YOUR OBJECTIVE
Look through the entries below and copy exactly the part that begins with the line containing "justify-content: flex-end ->" and ends with the line containing "html: none ->". Do not copy the pictures.

─── RECORDED INFORMATION ───

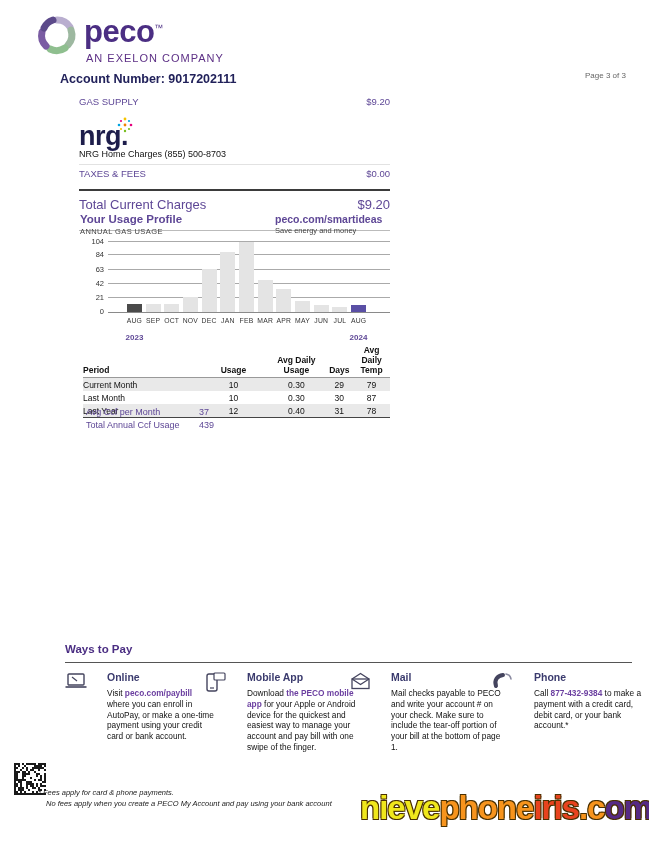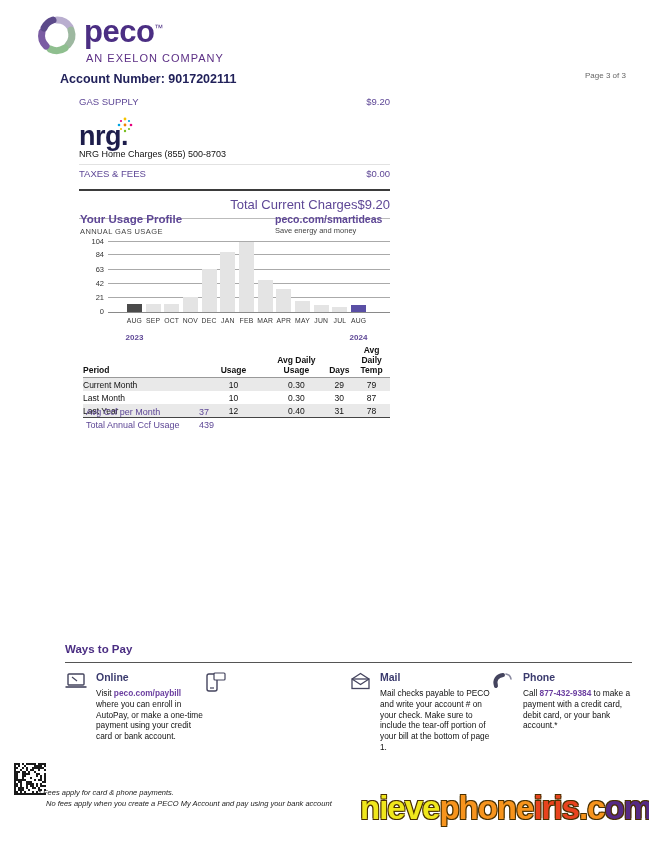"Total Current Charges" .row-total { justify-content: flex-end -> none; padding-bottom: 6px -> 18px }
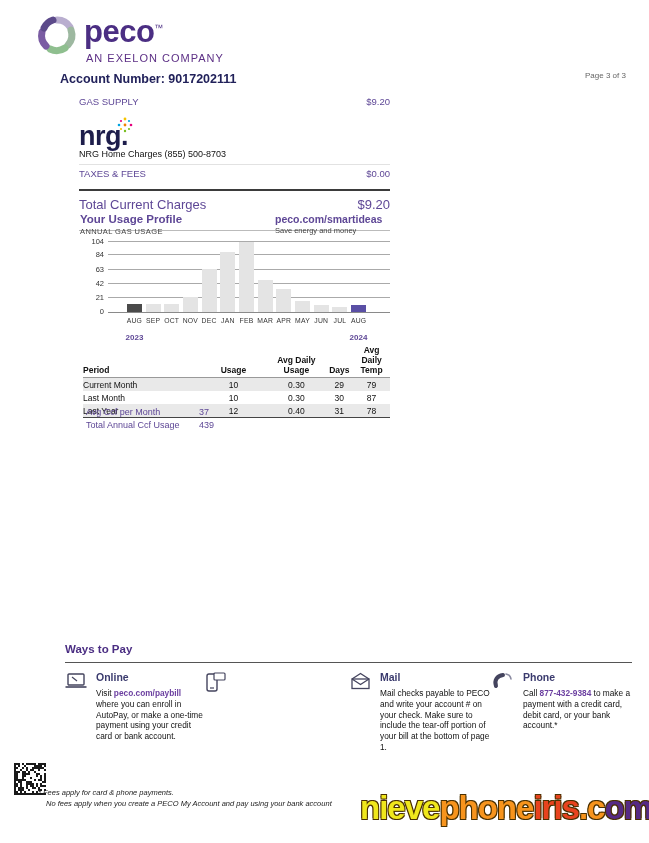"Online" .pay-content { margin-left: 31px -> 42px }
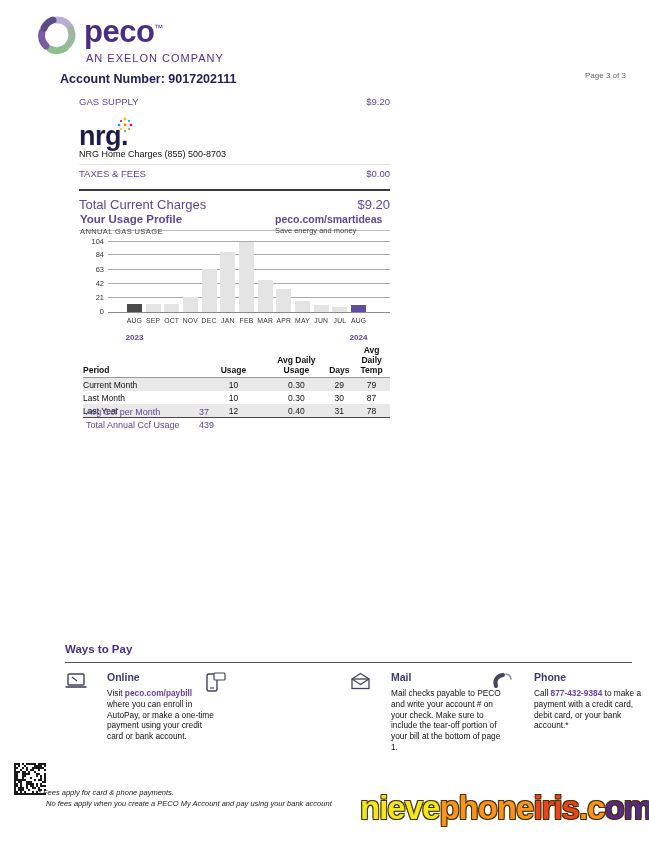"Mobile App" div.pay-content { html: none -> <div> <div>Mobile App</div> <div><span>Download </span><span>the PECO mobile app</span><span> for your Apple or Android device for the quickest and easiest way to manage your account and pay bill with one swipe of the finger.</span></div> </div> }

───
─── RECORDED INFORMATION ───

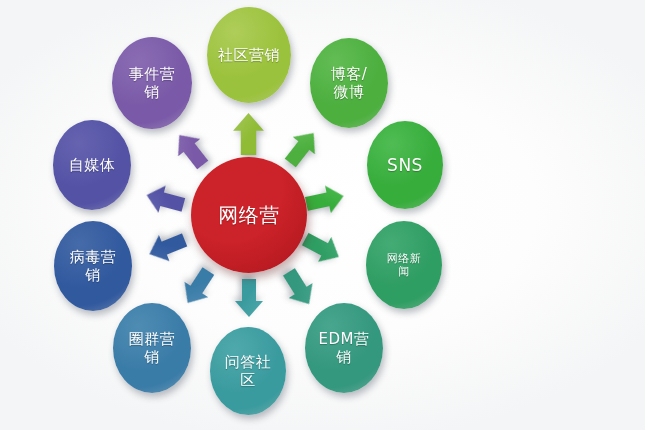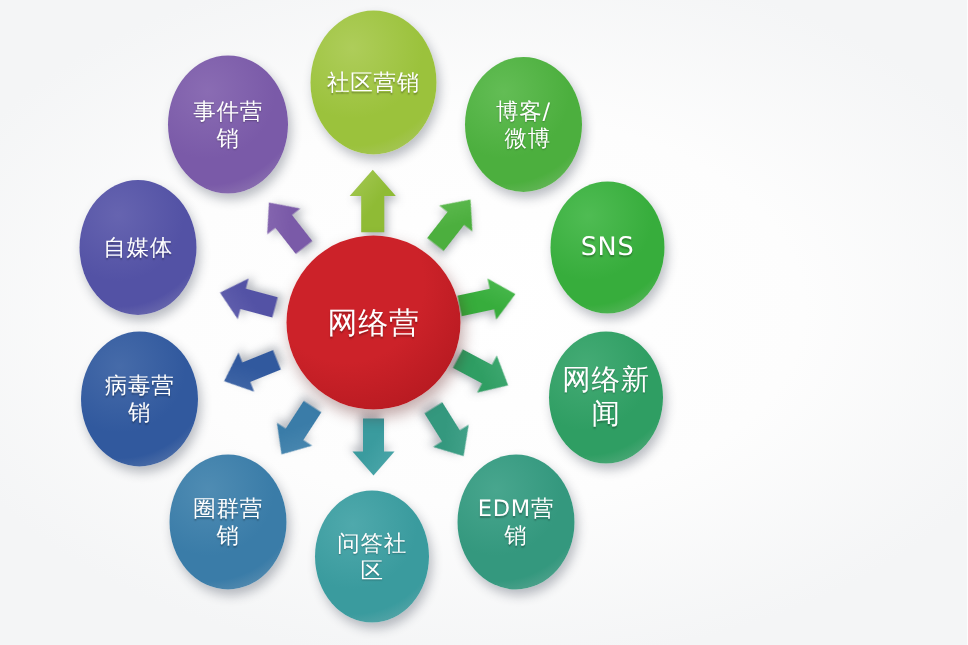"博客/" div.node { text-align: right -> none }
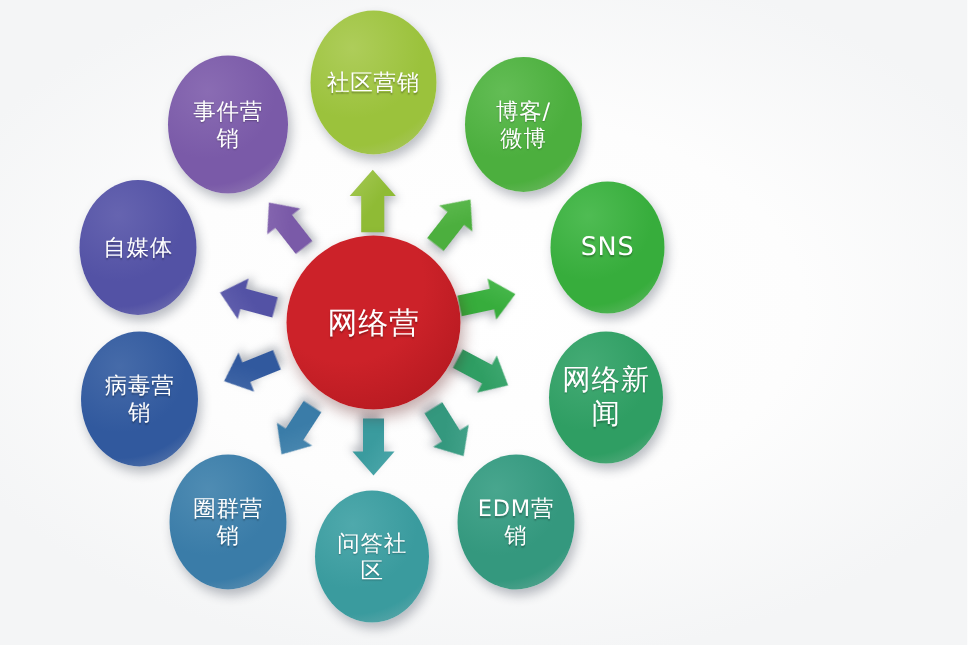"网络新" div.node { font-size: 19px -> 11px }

───

WRITTEN SOLUTION
"Total Current Charges" .row-total { justify-content: flex-end -> none; padding-bottom: 6px -> 18px }
"Online" .pay-content { margin-left: 31px -> 42px }
"Mobile App" div.pay-content { html: none -> <div> <div>Mobile App</div> <div><span>Download </span><span>the PECO mobile app</span><span> for your Apple or Android device for the quickest and easiest way to manage your account and pay bill with one swipe of the finger.</span></div> </div> }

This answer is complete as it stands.